If you think it’s beautiful, it is, he had told her.
She smiled to think the same was true of her. She was both plain and beautiful, a simple woman with a complicated heart. Marianne went into the barn to leave her boots. They were caked with mud and she never wore them inside the house. Victor was already at the farm and he’d caught sight of her through the window. He came out to the barn, shouting her name, delighted to see her.
He had been to
Lyon and gathered the material he needed, all in a rucksack kept in the storm cellar a few yards from the house, a safe place where Marianne stored preserves and canned goods. He’d been at the farm for two days, and had seen to all her chores. He was no longer the boy from Paris, but was instead a bearded man dressed in the rough clothing of a farmer who liked to get his hands dirty and forget about the war for a few days.

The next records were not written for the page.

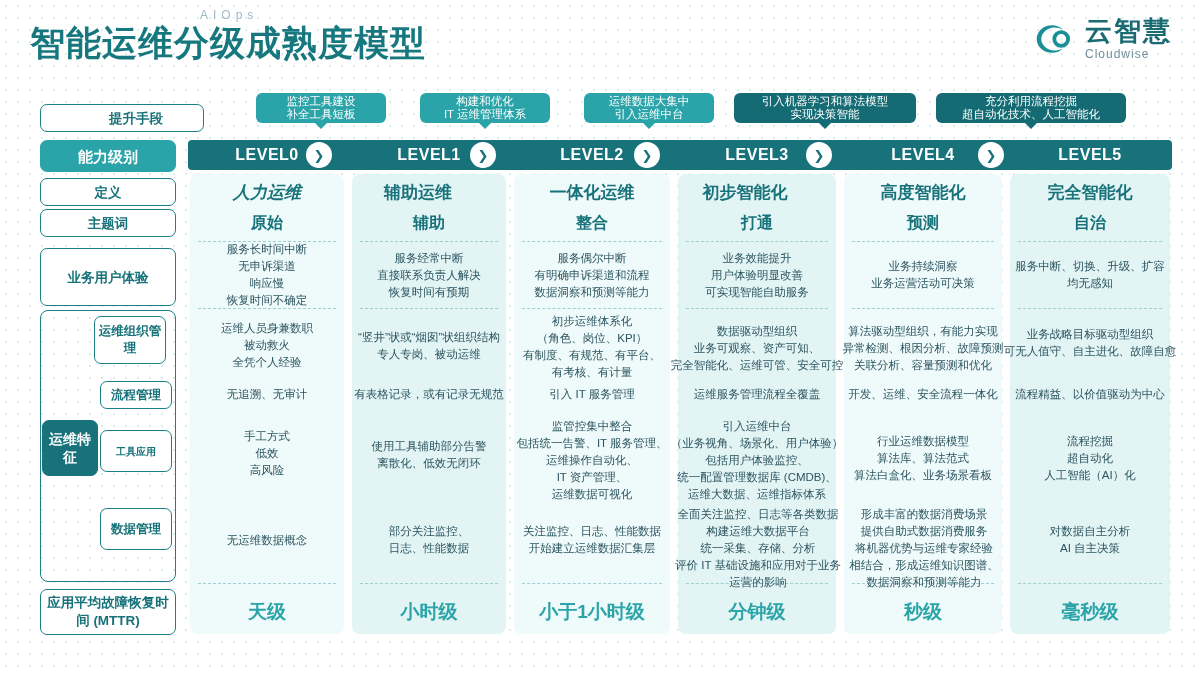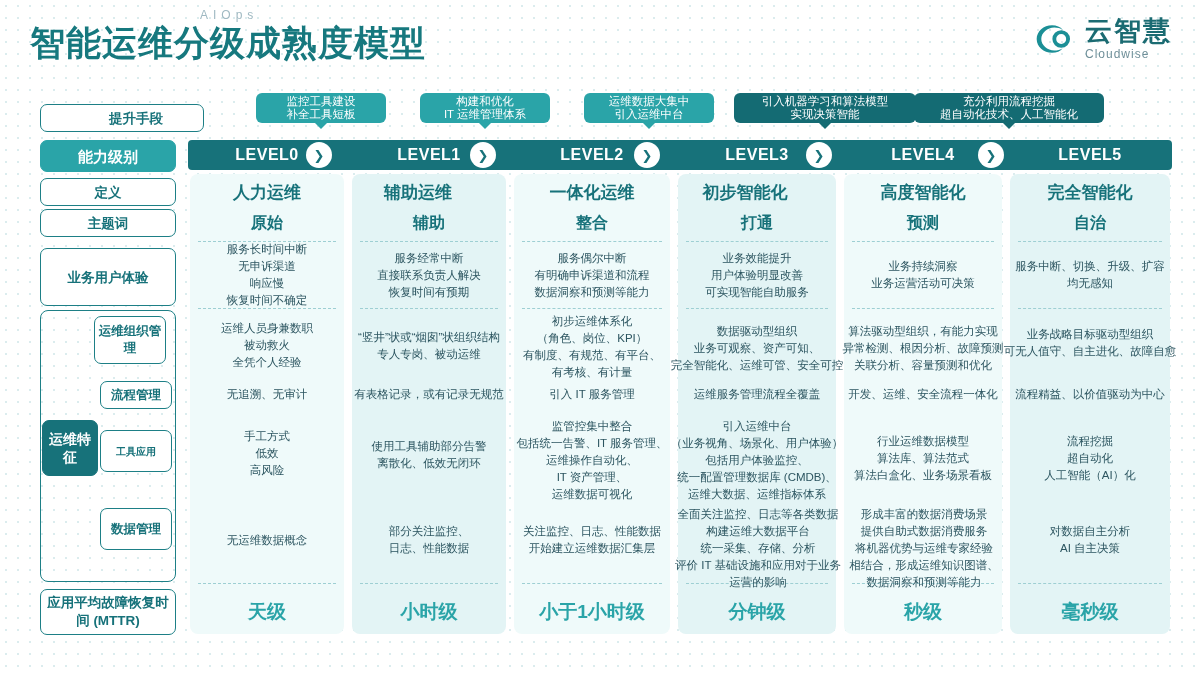--- a/index.html
+++ b/index.html
@@ -156,7 +156,7 @@
       <span class="c1">引入机器学习和算法模型</span>
       <span class="c2">实现决策智能</span>
     </div>
-    <div class="callout dark" style="left:914px;top:93px;width:190px;">
+    <div class="callout dark" style="left:936px;top:93px;width:190px;">
       <span class="c1">充分利用流程挖掘</span>
       <span class="c2">超自动化技术、人工智能化</span>
     </div>

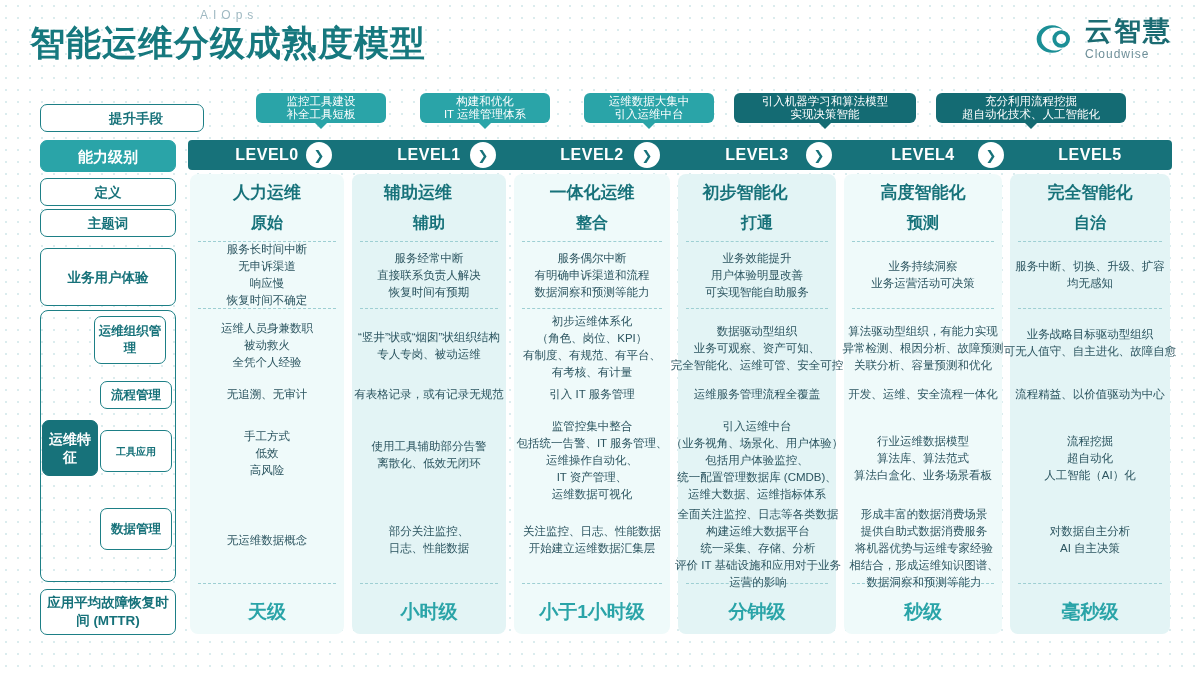--- a/index.html
+++ b/index.html
@@ -182,7 +182,7 @@
     <div class="chev" style="left:806px;">❯</div>
     <div class="chev" style="left:978px;">❯</div>
 
-    <div class="cell defrow" style="left:190px;top:178px;width:154px;height:28px;">人力运维</div>
+    <div class="cell defrow" style="left:190px;top:178px;width:154px;height:28px;font-style:italic;">人力运维</div>
     <div class="cell defrow" style="left:352px;top:178px;width:132px;height:28px;">辅助运维</div>
     <div class="cell defrow" style="left:514px;top:178px;width:156px;height:28px;">一体化运维</div>
     <div class="cell defrow" style="left:678px;top:178px;width:134px;height:28px;">初步智能化</div>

Once they were in the barn together, Victor pulled the old door shut. He took her in his arms and loved her fiercely. He was so young, and he wanted her so. They realized Bluebell was watching their lovemaking and they laughed as Victor chased the goat away. When they were through, and had pulled on the clothes they’d cast into the straw, Victor went off through the field to see to the beehives. He did so in honor of Monsieur Félix, who would not have wanted the bees to go uncared for. It was a perfect evening, and Marianne stood in the doorway of the barn, picking bits of straw from her hair. Go forward, she told herself. Let yourself love him completely no matter where it leads.
Victor was beside the beehive when he noticed the lupines blooming. Marianne’s favorite flower. He picked a handful, and yellow pollen dusted his hands. He turned to wave the bunch of flowers in the air. When he called to Marianne a bee flew into his mouth. A single sting inside a person’s throat could kill him in an instant. Victor seemed to be choking, his arms waving above his head. Marianne ran to him, terrified. She pounded him on the back, and thankfully the bee flew out. They watched it rise into the sky, relieved and somewhat mystified. Was this what fate was? An instant in which you could lose everything or walk away unscathed? Victor let out a joyful shout, as if he was indestructible, but Marianne ran to the house to cry. People were so breakable and so easy to lose, especially now.
Victor came to her and kissed her, asking if his kisses tasted sweeter now that he’d had a honeybee in his mouth. He made a joke of it, but death had been close, an instant away. She wished he weren’t so young, maybe then it could last. They rarely discussed what would happen after the war, although Victor had spoken about plans to live on a kibbutz in Eretz Israel with his friends. He was excited about a new country and a new homeland. Imagine me with a camel, he’d said in a fit of laughter. He had asked her to go with him, but she had told him no, she could never leave this place. Now, in bed, he told her he had changed his mind about Israel. Instead, he would live with her here when the war was over, and help her with the farm. It was a dream, she knew, and she kissed him, again and again, not wanting to hear any more of what might or might not be. She knew what was between them was different for her than it was for him. He was in love with her, but she loved him, and that was more. Love was the thing that lasted, no matter where fate would take them.